Can my Ex-employer Use my Portrait in Marketing Material?

Amy started working at XYZ Hotel on 15 October, 2007. In August 2008, XYZ Hotel filmed a four-minute video for decoration and publicity use, which included a total of 15 seconds of close-up footage and 5 seconds of vision footage of Amy receiving guests at the hotel reception. The video was then circulated on television in the hotel lobby, and no agreement was made between the two parties on the issue of Amy’s portrait in the disputed video.

On 14 October 2011, Amy’s employment contract expired and she left XYZ Hotel. On 16 December, 2011, Amy filed a lawsuit against XYZ Hotel. In her pleadings,Amy complained that XYZ Hotel had been playing the video with her images in the hotel lobby for profit for more than three years without her consent. She therefore requested:

1. XYZ Hotel immediately stop violating Amy’s portrait right; stop playing advertisements containing Amy’s portrait,

2. XYZ Hotel compensate Amy for economic losses of 30,000 yuan, and emotional damages of 30,000 yuan.

XYZ Hotel's continued use of Amy's portrait had no legal basis as there was no longer an employment relationship.

The court of first instance held that natural persons enjoyed their rights to portrait. The right to portrait is the right of a natural person to reproduce, use or permit the use of his or her own portrait. Infringement of the right to portrait must contain three constitutive elements: i) the use of portraits, ii) without the consent of the right holder to the portraits and, iii) no justification for the unauthorized use if portrait.

When the video was produced, Amy was an employee of the hotel; the scene in the video is therefore closely related to her position meaning that the use of Amy’s portrait by XYZ Hotel was justifiable as it had a certain rationality and necessity which is determined by the employment relationship between the two parties. The argument by XYZ Hotel that Amy was performing her duties as an employee of the hotel was accepted.

However, after Amy’s departure, XYZ Hotel’s continued use of Amy’s portrait had no legal basis as there was no longer an employment relationship. It was therefore not in line with the authenticity of the publicity of their service. It could mislead people regarding the employment relationship between the two parties, causing a mental burden on Amy. XYZ Hotel had not made a clear agreement with Amy on the use of her portraits, nor did XYZ Hotel prevent the illegal use of her portraits for news reporting, scientific and cultural education, or any other social or public interests.

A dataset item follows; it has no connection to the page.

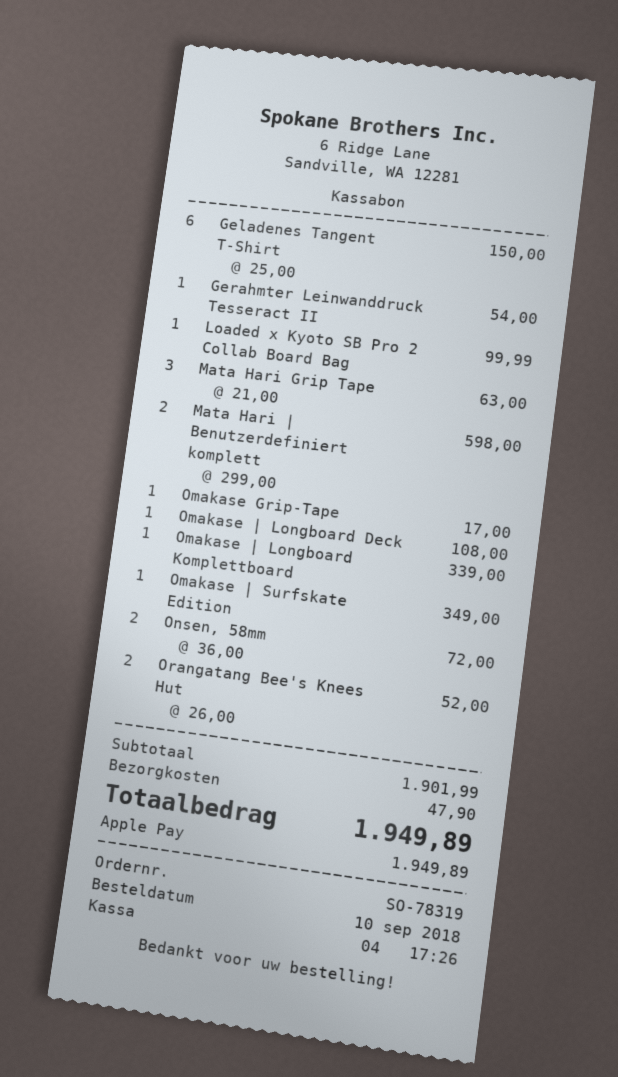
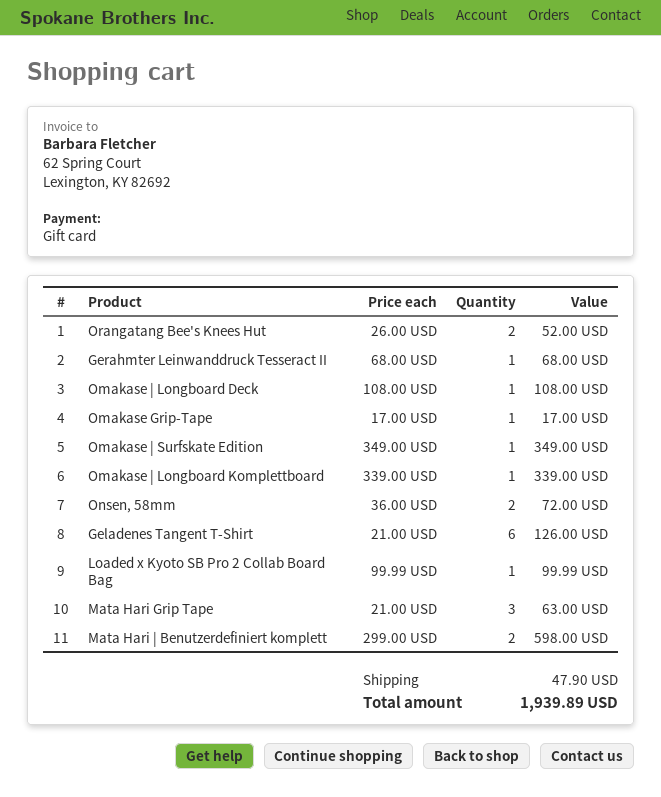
payment method: Apple Pay -> gift card
Geladenes Tangent T-Shirt: 6 x 25.00 = 150.00 -> 6 x 21.00 = 126.00
Gerahmter Leinwanddruck Tesseract II: 1 x 54.00 = 54.00 -> 1 x 68.00 = 68.00
total: 1949.89 -> 1939.89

In conclusion, XYZ Hotel’s behavior had gone beyond the scope of reasonable use and should be found to have violated Amy’s portrait rights since Amy’s departure.

Regarding compensation, the court did not support Amy’s claim for economic loss because she failed to prove the reasonableness of this claim. However, since the infringement of XYZ Hotel is sufficient to cause Amy pain and suffering, the court was in favor of her claim for compensation for emotional damage. In light of the circumstances of the case, the court determined that the appropriate compensation would be 2,000 RMB

XYZ Hotel argued that the purpose for playing the disputed video was for publicity and not for profit. They insisted that the use of the portrait is not illegal and decided to appeal the decision.

After the hearing of the court of 2nd instance, the appellate court held that: the main dispute in this case is whether the appellant’s act of playing the video is an infringement of the Respondent’s – Amy’s – portrait rights and whether it should bear the corresponding legal responsibility. In this case, XYZ Hotel is an operational hotel, and its production and broadcast of the promotional video was carried out for its profit-making purposes.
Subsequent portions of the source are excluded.